- **Task**:
Each line holding the word "full" must appear in the answer, copied from the entries.

══════════

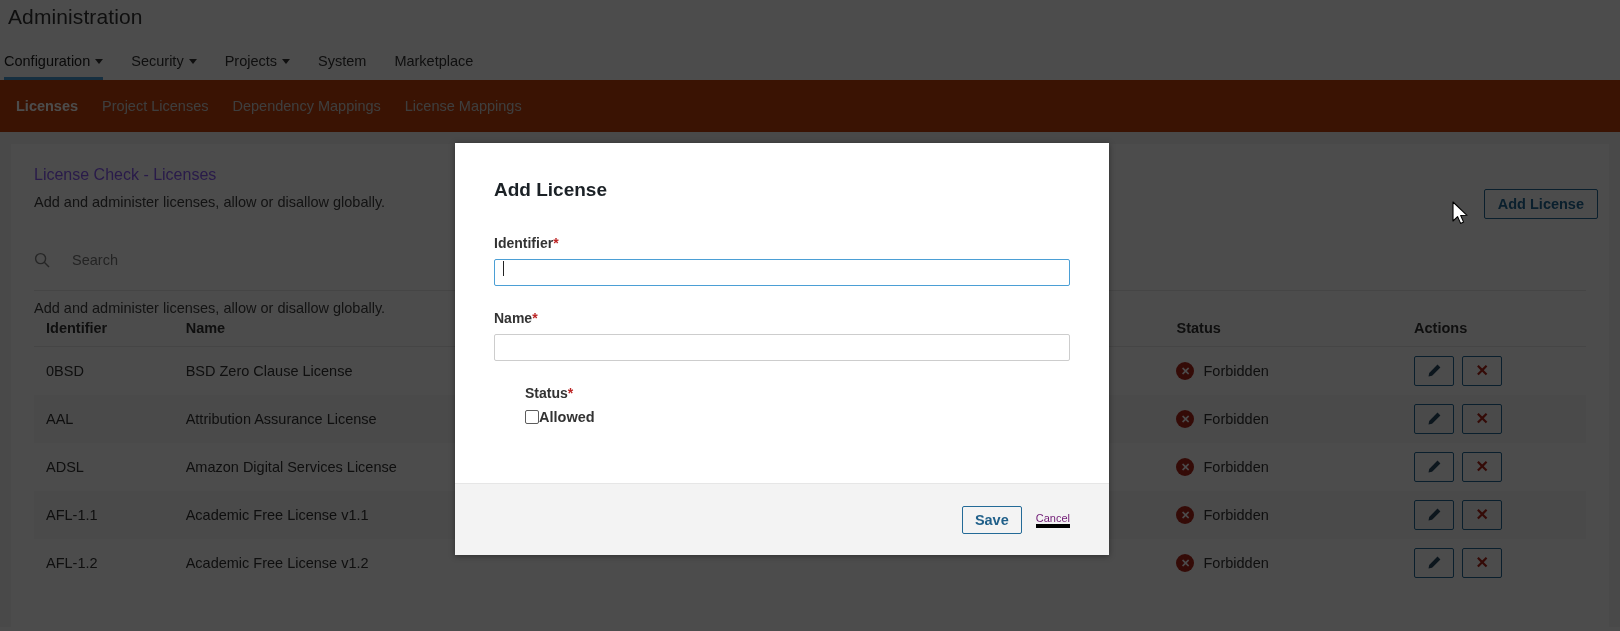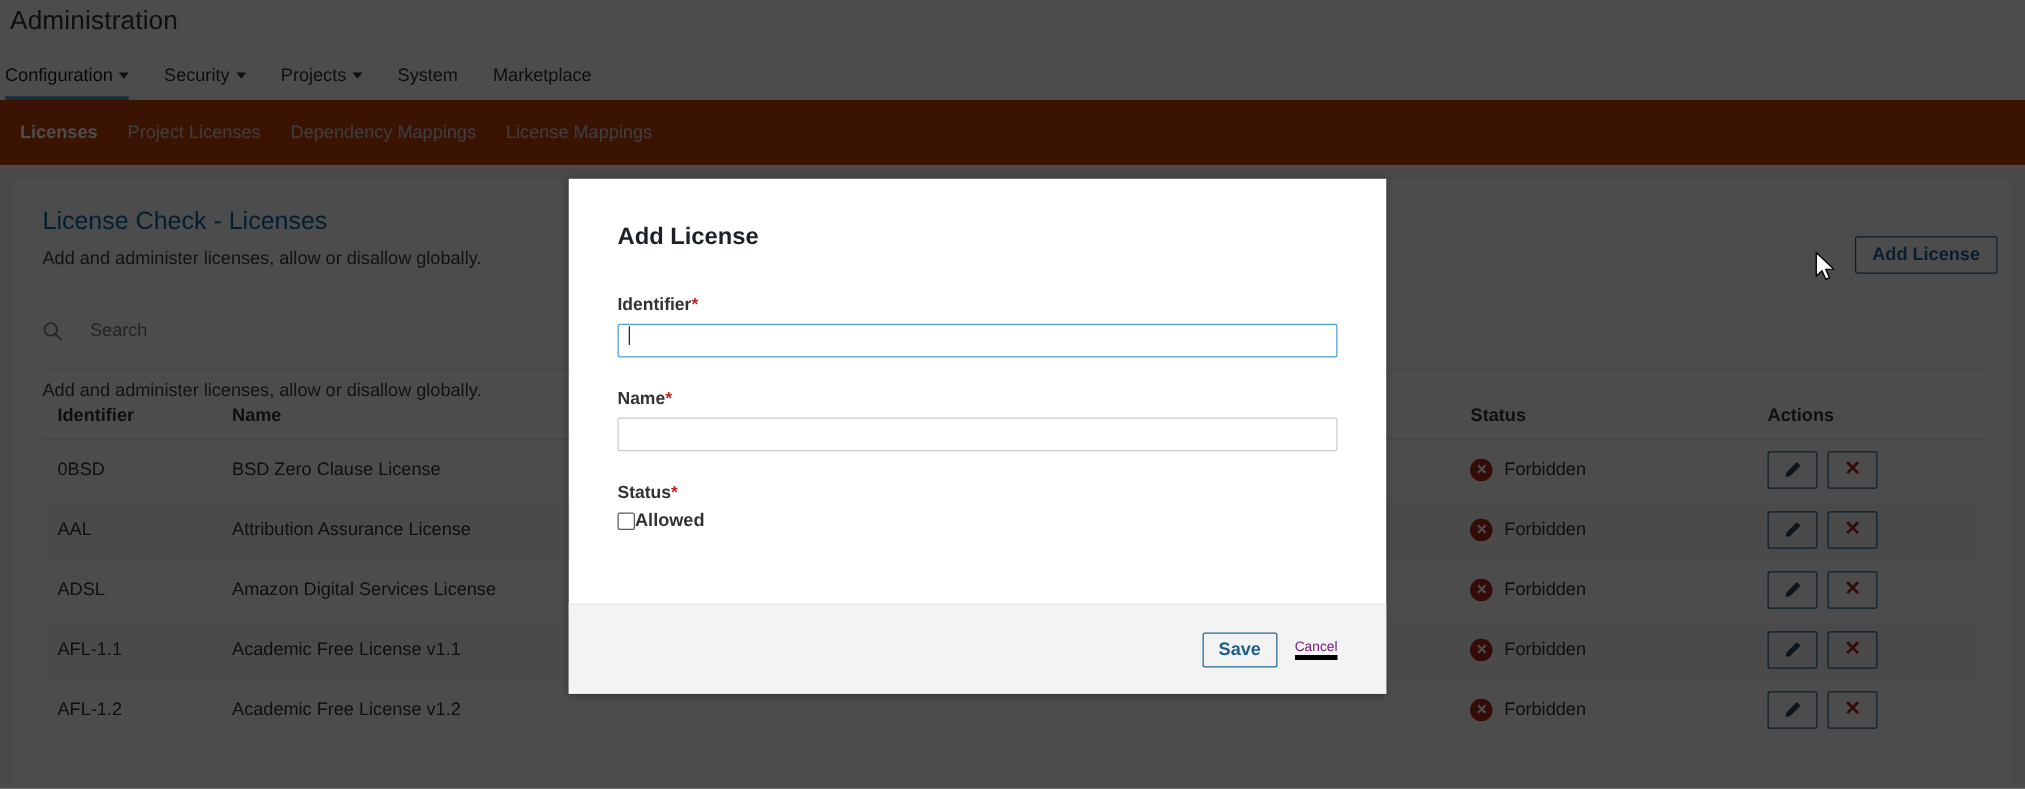--- a/index.html
+++ b/index.html
@@ -89,22 +89,22 @@
     background: #ffffff;
     height: 100%;
     position: relative;
     overflow: hidden;
   }
   .card-head {
     padding: 22px 23px 0 23px;
     position: relative;
   }
   .card-title {
-    font-size: 20px;
-    color: #0369a1;
+    font-size: 16px;
+    color: #8b5cf6;
     font-weight: 400;
     margin: 0 0 10px 0;
   }
   .card-sub {
     font-size: 14.5px;
     color: #404040;
     margin: 0;
   }
   .add-btn {
     position: absolute;
@@ -251,21 +251,21 @@
     border-radius: 2px;
     padding: 2px 7px;
     font-size: 14px;
     font-family: "Liberation Sans", sans-serif;
     color: #333;
     outline: none;
     background: #ffffff;
   }
   .field-input.focused { border-color: #4b9fd5; }
   .field-block { margin-bottom: 24px; }
-  .field-block.last { margin-bottom: 20px; }
+  .field-block.last { margin-bottom: 20px; margin-left: 31px; }
 
   .cb-row { display: flex; align-items: center; margin-top: 8px; }
   .cb-box {
     width: 14px; height: 14px;
     border: 1px solid #5c5c5c;
     border-radius: 2px;
     background: #fff;
     flex: none;
     cursor: pointer;
   }

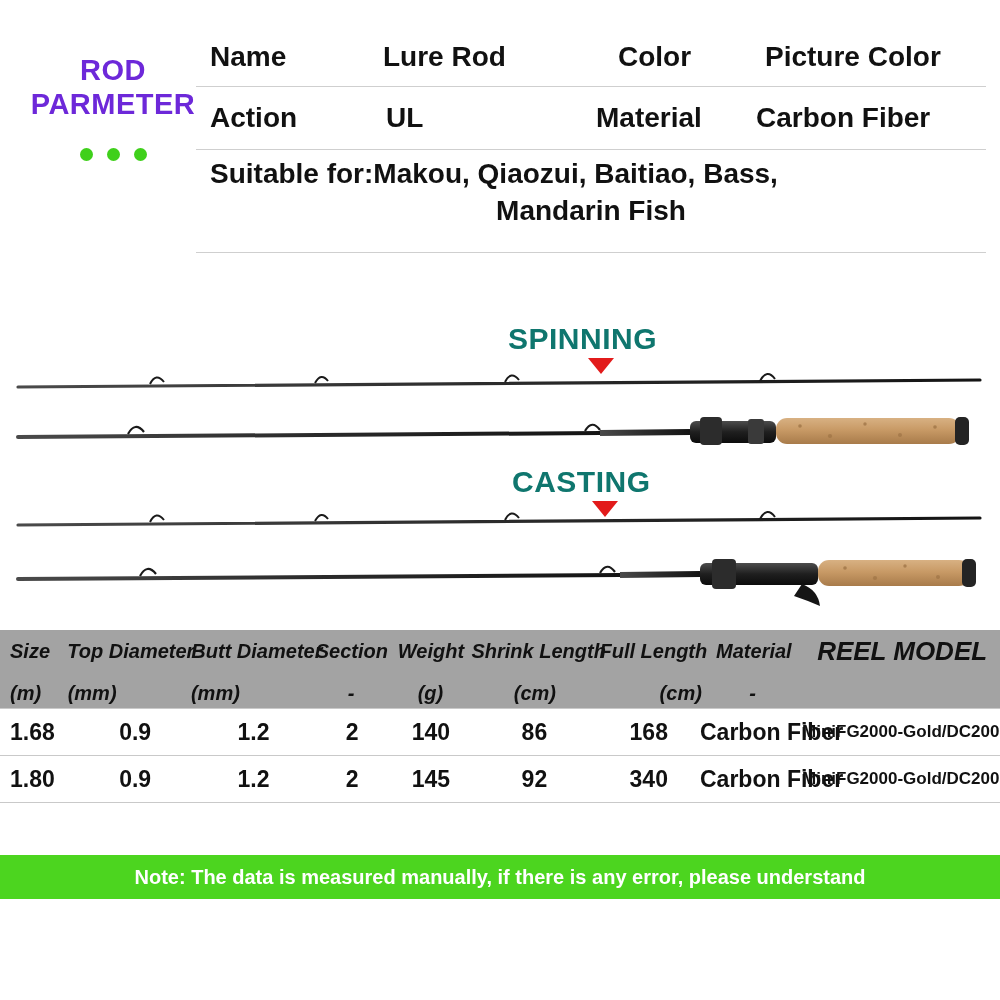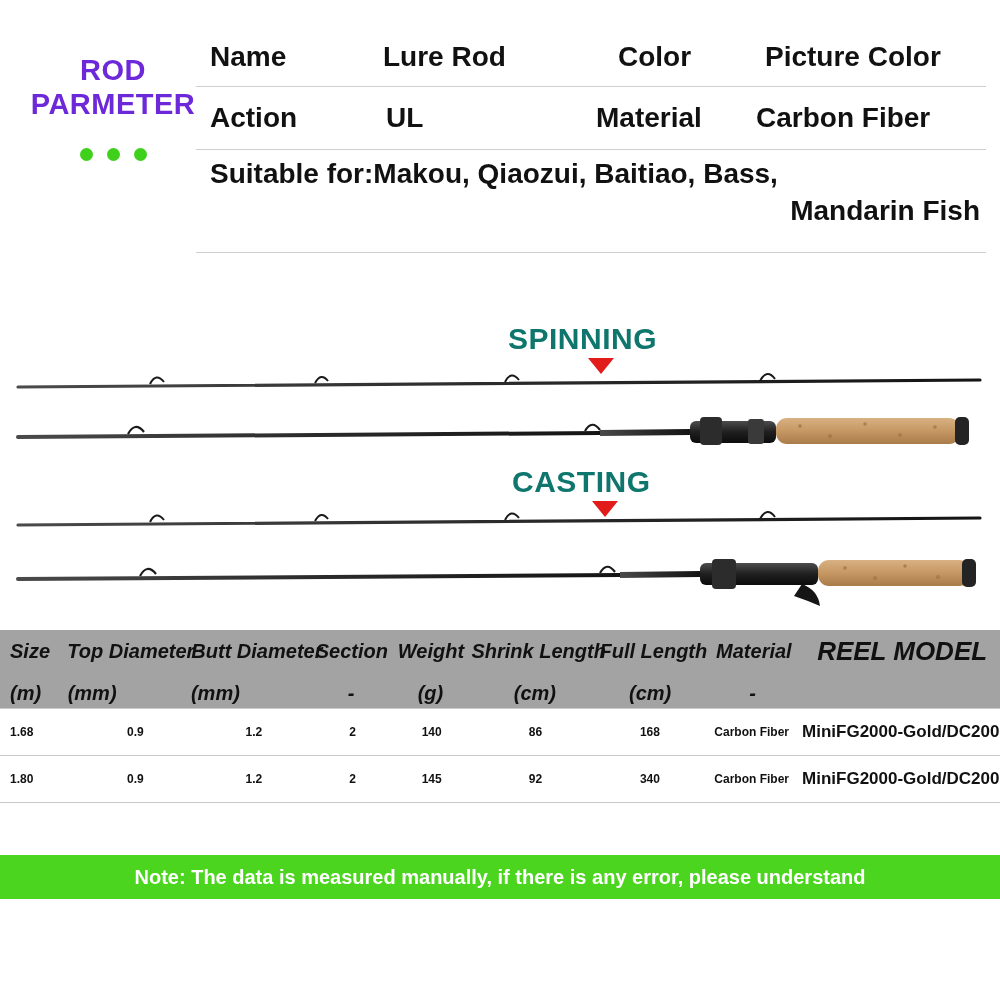--- a/index.html
+++ b/index.html
@@ -35,21 +35,21 @@
   .r3{height:96px;}
   .r1 .c1{width:148px;padding-left:14px;}
   .r1 .c2{width:210px;}
   .r1 .c3{width:122px;}
   .r1 .c4{width:auto;}
   .r2 .c1{width:148px;padding-left:14px;}
   .r2 .c2{width:210px;padding-left:28px;}
   .r2 .c3{width:160px;}
   .r2 .c4{width:auto;}
   .r3{display:block;padding-top:6px;}
-  .r3 .line{font-weight:bold;font-size:28px;text-align:right;line-height:1.32;padding:0 6px;}
+  .r3 .line{font-weight:bold;font-size:28px;text-align:center;line-height:1.32;padding:0 6px;}
   .r3 .line.l1{text-align:left;padding-left:14px;}
 
   
   .rods{position:absolute;left:0;top:290px;width:1000px;height:335px;}
   .label{
     position:absolute;font-weight:bold;font-size:30px;color:#0f766e;
     letter-spacing:0.5px;
   }
   .label.spinning{left:508px;top:322px;}
   .label.casting{left:512px;top:465px;}
@@ -67,31 +67,31 @@
   .thead .h1 .th{line-height:38px;}
   .thead .h2 .th{line-height:30px;font-size:20px;}
   .reelhead{font-size:26px;font-weight:bold;}
 
   .c-size{width:68px;}
   .c-top{width:118px;}
   .c-butt{width:122px;}
   .c-sec{width:78px;}
   .c-wt{width:82px;}
   .c-shr{width:128px;}
-  .c-full{width:104px;}
+  .c-full{width:104px;text-align:right;}
   .c-mat{width:102px;}
   .c-reel{width:198px;}
 
   .h1 .c-size,.h2 .c-size{text-align:left;padding-left:10px;width:58px;}
   .h1 .c-top,.h2 .c-top{text-align:left;}
   .h1 .c-butt,.h2 .c-butt{text-align:left;padding-left:6px;}
 
   .tbody .trow{display:flex;align-items:center;height:46px;border-bottom:1px solid #c9c9c9;}
   .tbody .trow.first{border-top:1px solid #c9c9c9;}
-  .td{font-weight:bold;font-size:12px;color:#111;text-align:center;white-space:nowrap;}
+  .td{font-weight:bold;font-size:23px;color:#111;text-align:center;white-space:nowrap;}
   .td.c-size{text-align:left;padding-left:10px;}
   .td.c-reel{font-size:17px;}
 
   .note{
     position:absolute;left:0;top:855px;width:1000px;height:44px;
     background:#4cd51f;color:#ffffff;font-weight:bold;font-size:20px;
     display:flex;align-items:center;justify-content:center;text-align:center;
   }
   .bottom-pad{position:absolute;left:0;top:903px;width:1000px;height:97px;background:#ffffff;}
 </style>

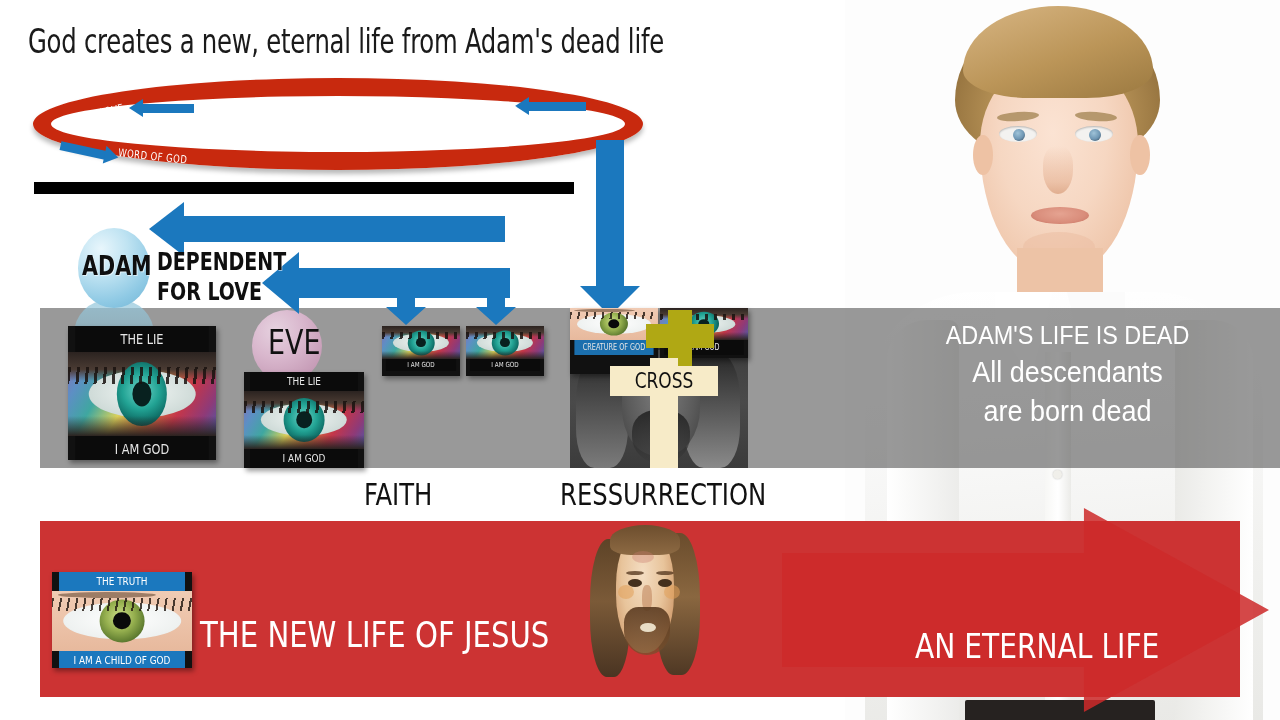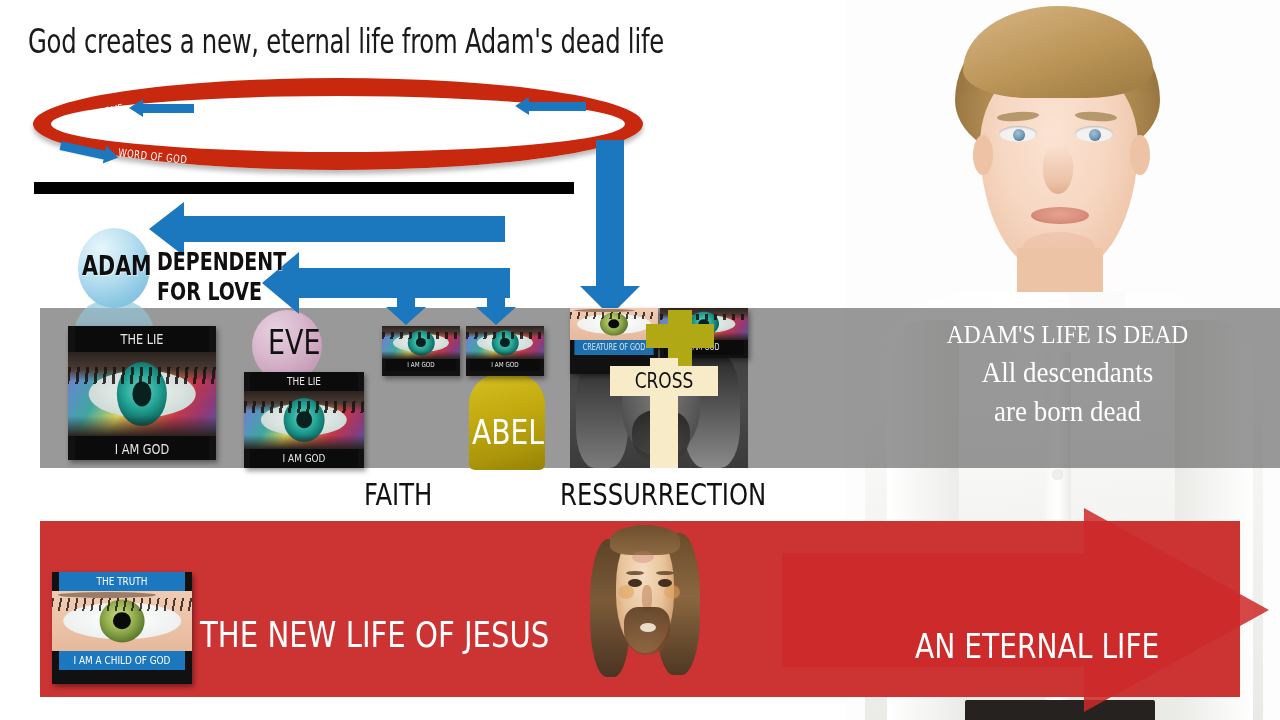--- a/index.html
+++ b/index.html
@@ -232,21 +232,21 @@
   #pnl-cain .eyeart{height:33px;}
   #pnl-abel{left:466px;top:326px;width:78px;height:50px;}
   #pnl-abel .cap{font-size:7px;padding:2px 0;}
   #pnl-abel .eyeart{height:33px;}
   #pnl-jl{left:570px;top:308px;width:88px;height:66px;}
   #pnl-jl .cap{font-size:8px;padding:3px 0;background:#1B6FAE;}
   #pnl-jl .eyereal{height:32px;}
   #pnl-jr{left:660px;top:308px;width:88px;height:50px;}
   #pnl-jr .cap{font-size:8px;padding:3px 0;}
   #pnl-jr .eyeart{height:32px;}
-  #pnl-truth{left:52px;top:572px;width:140px;height:112px;}
+  #pnl-truth{left:52px;top:572px;width:140px;height:96px;}
   #pnl-truth .cap{font-size:11px;padding:3px 0;background:#1B78BE;color:#fff;}
   #pnl-truth .eyereal{height:60px;}
 
   
   .fig{position:absolute;width:76px;height:96px;border-radius:30px 30px 6px 6px;}
   .fig span{position:absolute;left:0;top:38px;width:100%;text-align:center;color:#fff;font-size:34px;
     font-family:"DejaVu Sans Condensed","Liberation Sans",sans-serif;transform:scaleX(.92);}
   #fig-cain{left:385px;top:374px;background:linear-gradient(165deg,#d57a3a 0%,#c45f2c 38%,#a8401f 75%,#8e3420 100%);}
   #fig-abel{left:469px;top:374px;background:linear-gradient(165deg,#d4c022 0%,#c3ab10 40%,#ab950a 78%,#968207 100%);}
 
@@ -263,21 +263,21 @@
     background:linear-gradient(180deg,rgba(30,30,30,.85),rgba(60,60,60,.5));}
   .olive-cross-v{position:absolute;left:668px;top:310px;width:24px;height:64px;background:#B0A814;}
   .olive-cross-h{position:absolute;left:646px;top:324px;width:68px;height:24px;background:#B0A814;}
   .cross-v{position:absolute;left:650px;top:358px;width:28px;height:110px;background:#F7EBC8;}
   .cross-h{position:absolute;left:610px;top:366px;width:108px;height:30px;background:#F7EBC8;}
   .cross-lbl{position:absolute;left:610px;top:366px;width:108px;height:30px;line-height:30px;text-align:center;
     color:#111;font-size:21px;font-family:"DejaVu Sans Condensed","Liberation Sans",sans-serif;transform:scaleX(.9);}
 
   
   .rtxt{position:absolute;left:855px;top:318px;width:425px;text-align:center;color:#fff;
-    font-family:Liberation Serif, serif;}
+    font-family:Liberation Sans, sans-serif;}
   .rtxt .l1{font-size:26px;line-height:34px;transform:scaleX(.9);}
   .rtxt .l2{font-size:30px;line-height:39px;transform:scaleX(.9);}
 
   
   .stage-lbl{position:absolute;color:#111;font-family:"DejaVu Sans Condensed","Liberation Sans",sans-serif;
     font-size:30px;transform:scaleX(.9);transform-origin:left center;}
   .lbl-faith{left:364px;top:477px;}
   .lbl-res{left:560px;top:477px;}
 
   
@@ -400,23 +400,20 @@
       <div class="lid"></div>
         <div class="sclera"></div>
         <div class="iris"></div>
         <div class="pupil"></div>
       <div class="lash"></div>
         <div class="lid2"></div>
     </div>
     <div class="cap">I AM GOD</div>
   </div>
 
-  <div class="fig" id="fig-abel">
-    <span>ABEL</span>
-  </div>
 
   <div class="eyepanel" id="pnl-cain">
     <div class="eyeart">
       <div class="lid"></div>
         <div class="sclera"></div>
         <div class="iris"></div>
         <div class="pupil"></div>
       <div class="lash"></div>
         <div class="lid2"></div>
     </div>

══════════

- **Answer space**:
-  .c-full{width:104px;}
+  .c-full{width:104px;text-align:right;}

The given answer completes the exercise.